News Stories
Print Edition: 07/02/2009

'Watered down' bill boosts penalty for harming pregnant women

The Oregon Legislature last week passed a bill increasing penalties for assault and murder if the perpetrator knows the victim is a pregnant woman. If Gov. Ted Kulongoski signs the bill, which is likely, the state will classify such crimes as aggravated, meaning convicts will probably serve life terms with a slim chance of parole.

The vote in the House was 58-1 and in the Senate it was 30-0. The legislation is a revised version of an earlier proposal that would have had even heavier consequences, making it a double murder to kill a woman and her unborn child.

Gayle Atteberry, executive director of Oregon Right to Life, calls the approved bill a step in the right direction, but says most Oregonians see the sense of the double-murder idea, which Democratic Senate leaders refused to authorize for debate.
Both bills were prompted by the June 5 killing of 21-year-old Heather Snively of Tigard and her unborn son. The boy, due in early July, was already named John Stephen.

The suspect, 27-year-old Korena Roberts, has been charged with one count of murder.

“There were two bodies, two victims and there should be two charges of murder,” Atteberry says, calling the revised bill “watered down.”

The rejected double murder proposal, made by Sen. Bruce Starr, carried provisions protecting doctors who perform abortions from prosecution. Still, pro-choice groups nationwide oppose what has been called “unborn victims” legislation because it legalizes the notion that unborn children are human beings with their own rights.

“The true intention of the Unborn Victims of Violence Act is to create a separate legal status for a fertilized egg, embryo, or fetus, even if the woman does not know she is pregnant,” the National Abortion Rights Action League of Oregon said in 2004 after federal legislation was approved.

Atteberry says pro-choice groups and the Oregon Senate Democrats who blocked the double murder bill are guilty of extremism.

“The Democrats are so much in the grip of the pro-abortion mentality that they can’t see the good this bill brings,” says Atteberry, who promises that voters will remember the obstruction when it comes election time.

In 2005, the Oregon House did approve a bill that would allow prosecutors to charge the killers of pregnant women for two deaths, but the legislation stalled in a Senate committee.

In 36 states, such policy is law. Under current Oregon law, a child must have taken a breath in order to be considered a victim.

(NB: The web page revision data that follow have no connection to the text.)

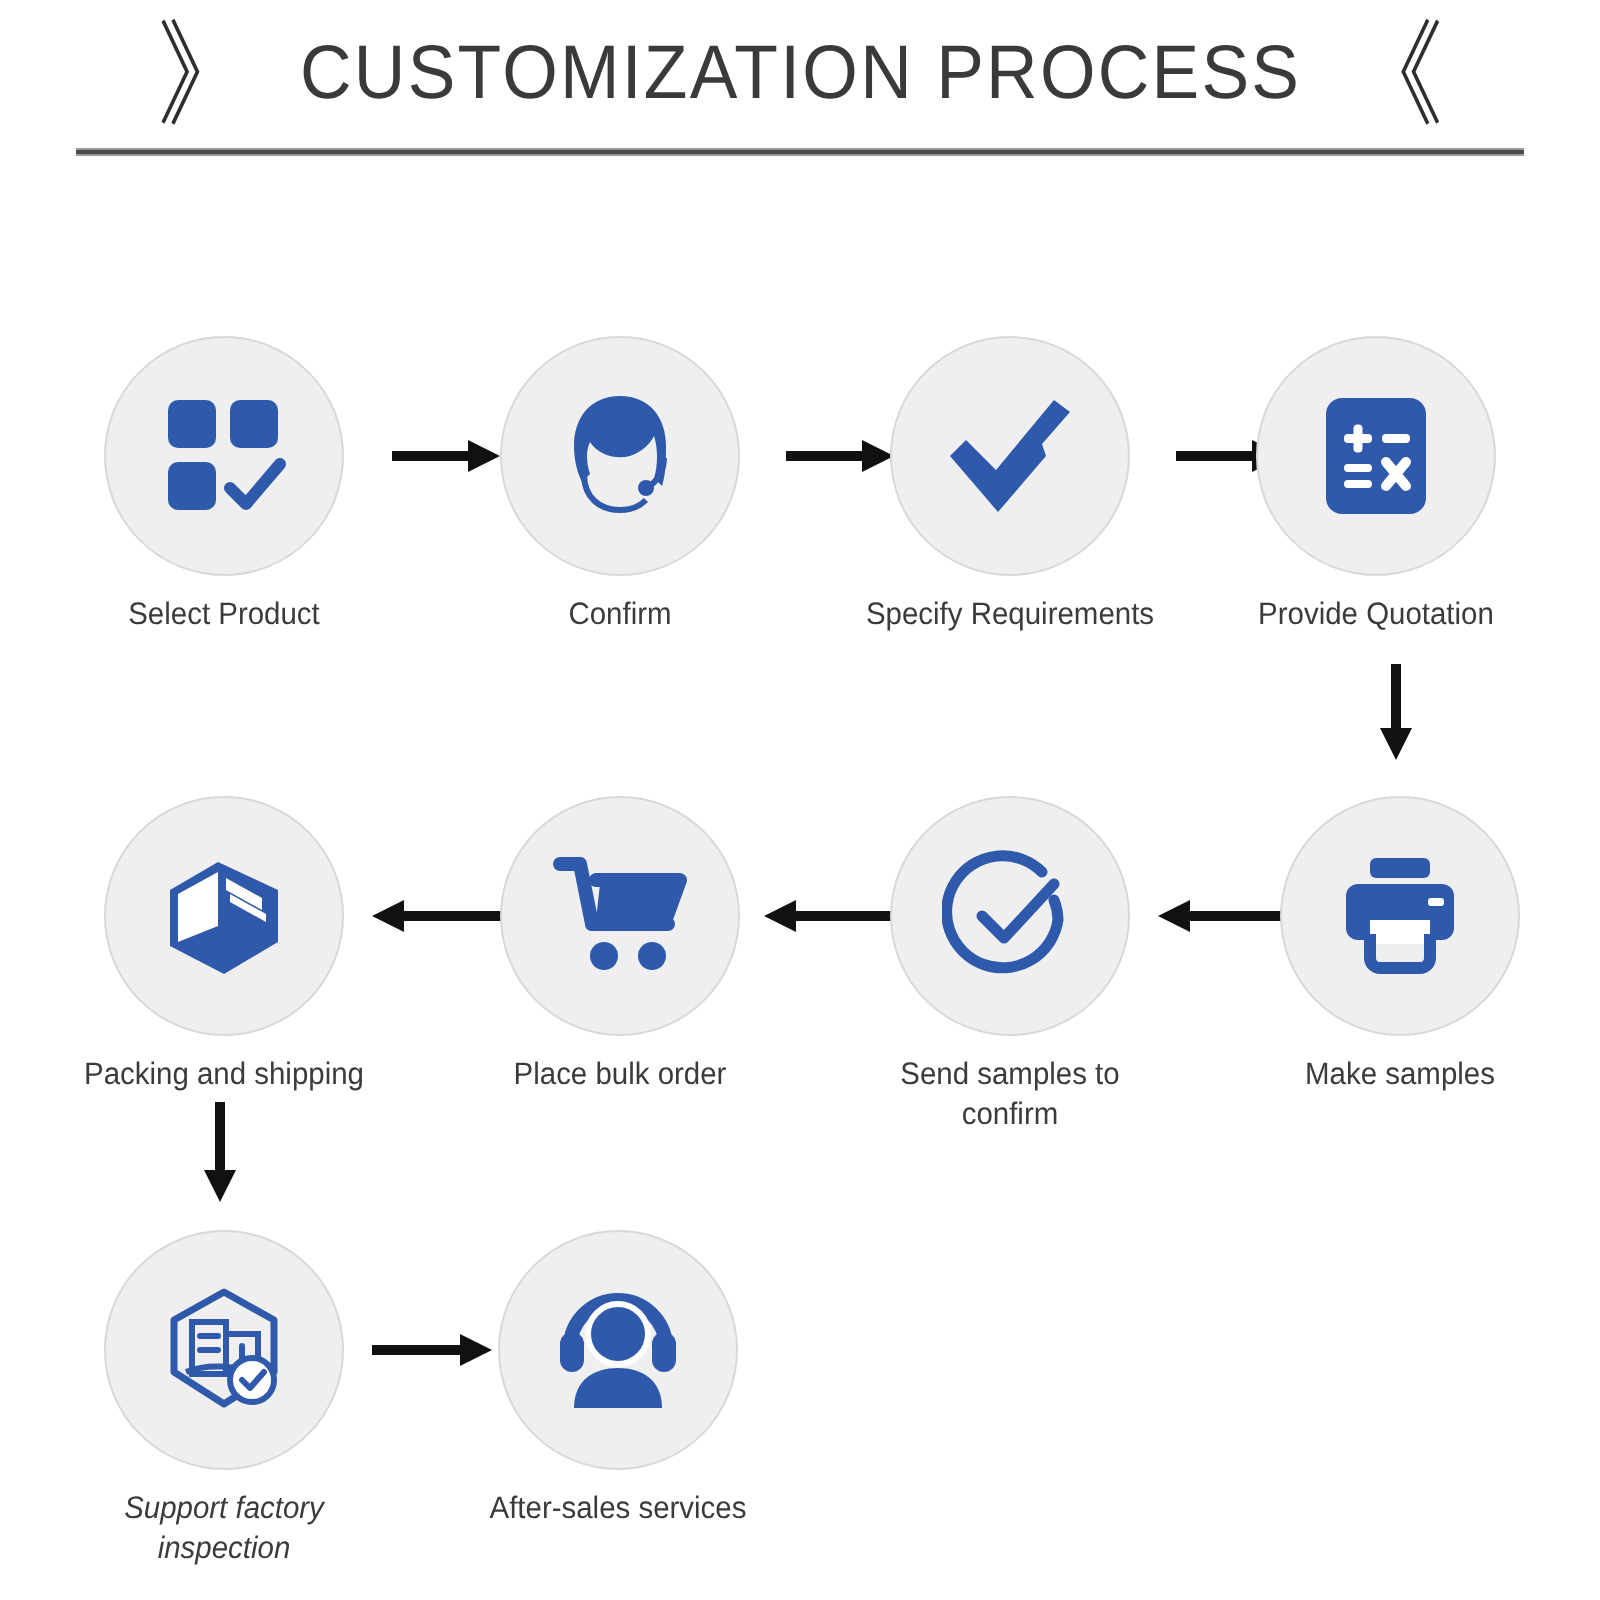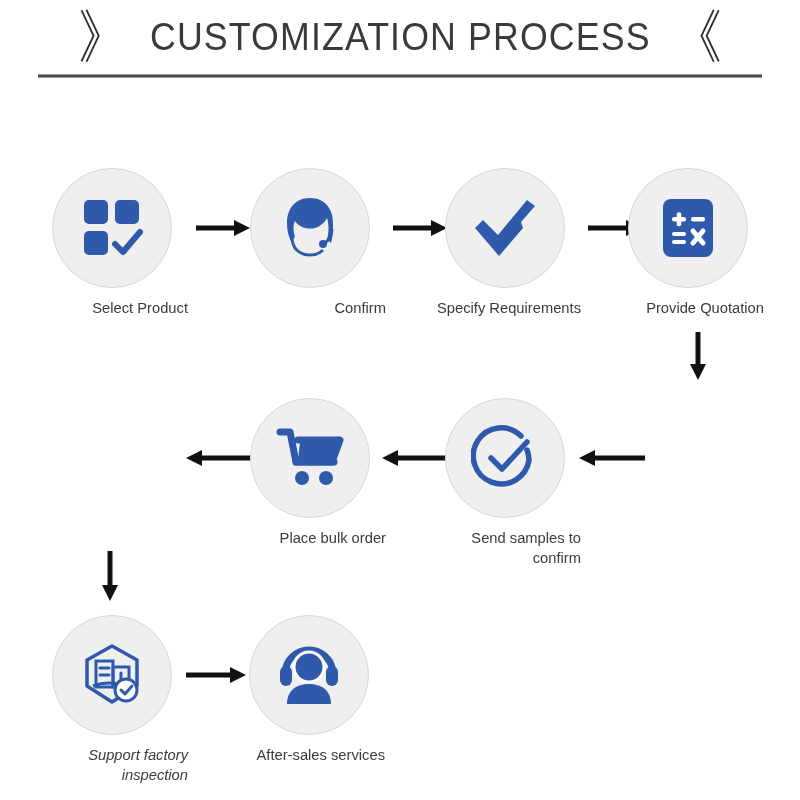--- a/index.html
+++ b/index.html
@@ -73,7 +73,7 @@
   .node {
     position: absolute;
     width: 160px;
-    text-align: right;
+    text-align: center;
   }
 
   .circle {

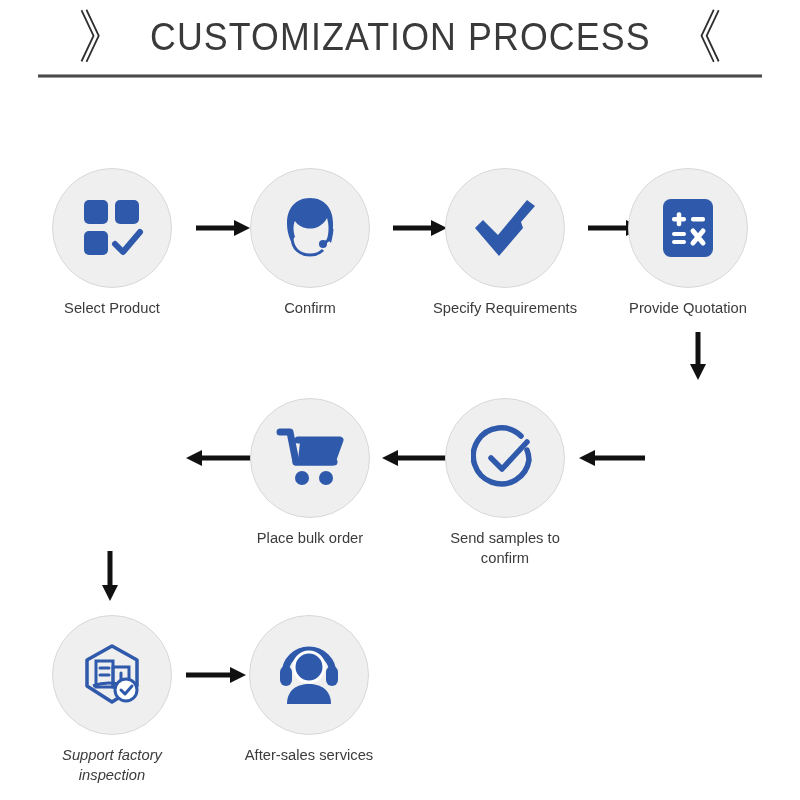--- a/index.html
+++ b/index.html
@@ -198,6 +198,17 @@
     </svg>
   </div>
 
+  <div class="node" style="left:32px; top:398px;">
+    <div class="circle">
+      <svg width="66" height="66" viewBox="0 0 66 66">
+        <path d="M6 20 L30 6 L60 20 L60 46 L33 62 L6 48 Z" fill="#2f59ab"></path>
+        <path d="M10 22 L30 11 L30 38 L10 46 Z" fill="#ffffff"></path>
+        <path d="M34 14 L52 24 L52 30 L34 20 Z" fill="#ffffff"></path>
+        <path d="M36 22 L54 32 L54 36 L36 26 Z" fill="#ffffff"></path>
+      </svg>
+    </div>
+    <div class="node-label">Packing and shipping</div>
+  </div>
 
   <div class="arrow-h" style="left:182px; top:448px;">
     <svg width="70" height="20" viewBox="0 0 70 20">

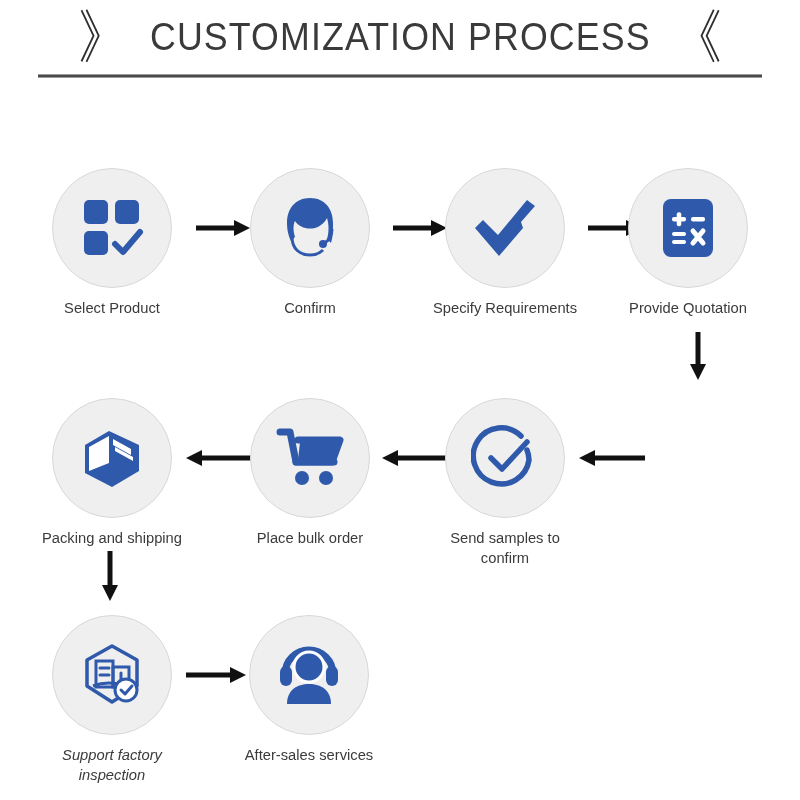--- a/index.html
+++ b/index.html
@@ -254,6 +254,18 @@
     </svg>
   </div>
 
+  <div class="node" style="left:620px; top:398px;">
+    <div class="circle">
+      <svg width="66" height="62" viewBox="0 0 66 62">
+        <rect x="18" y="2" width="30" height="10" rx="3" fill="#2f59ab"></rect>
+        <rect x="6" y="15" width="54" height="28" rx="6" fill="#2f59ab"></rect>
+        <rect x="18" y="33" width="30" height="12" fill="#ffffff"></rect>
+        <rect x="47" y="22" width="8" height="4" rx="1.5" fill="#ffffff"></rect>
+        <path d="M18 40 V52 A5 5 0 0 0 23 57 H43 A5 5 0 0 0 48 52 V40" fill="none" stroke="#2f59ab" stroke-width="6" stroke-linejoin="round"></path>
+      </svg>
+    </div>
+    <div class="node-label">Make samples</div>
+  </div>
 
   <div class="arrow-v" style="left:100px; top:551px;">
     <svg width="20" height="52" viewBox="0 0 20 52">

Chris Popp, the father of John Stephen, urged the Senate to allow the double murder bill to be debated.

“It should be an embarrassment to the courts of Oregon that John Stephen was not considered a human life,” Popp wrote, asking the lawmakers not to confuse the crime with abortion. “We have to value the choice of those who want to have families and protect those in the womb.”

Popp described putting his ear to Snively’s belly and listening to John Stephen’s heartbeat.

One member of the Legislature voted against even the revised bill. Rep. Mitch Greenlick, a Portland Democrat, led a successful health coverage expansion this year.

On boosting the assault and murder charges to aggravated status, Greenlick said that murdering a pregnant woman is no more terrible than murdering a woman who is tall, short, left-handed or right-handed.

In other pro-life news from the Legislature as it wrapped up this week, a bill that would have provided state funding for embryonic stem cell research stalled.
Catholic leaders and Oregon Right to Life opposed that legislation because human embryos are destroyed in the process.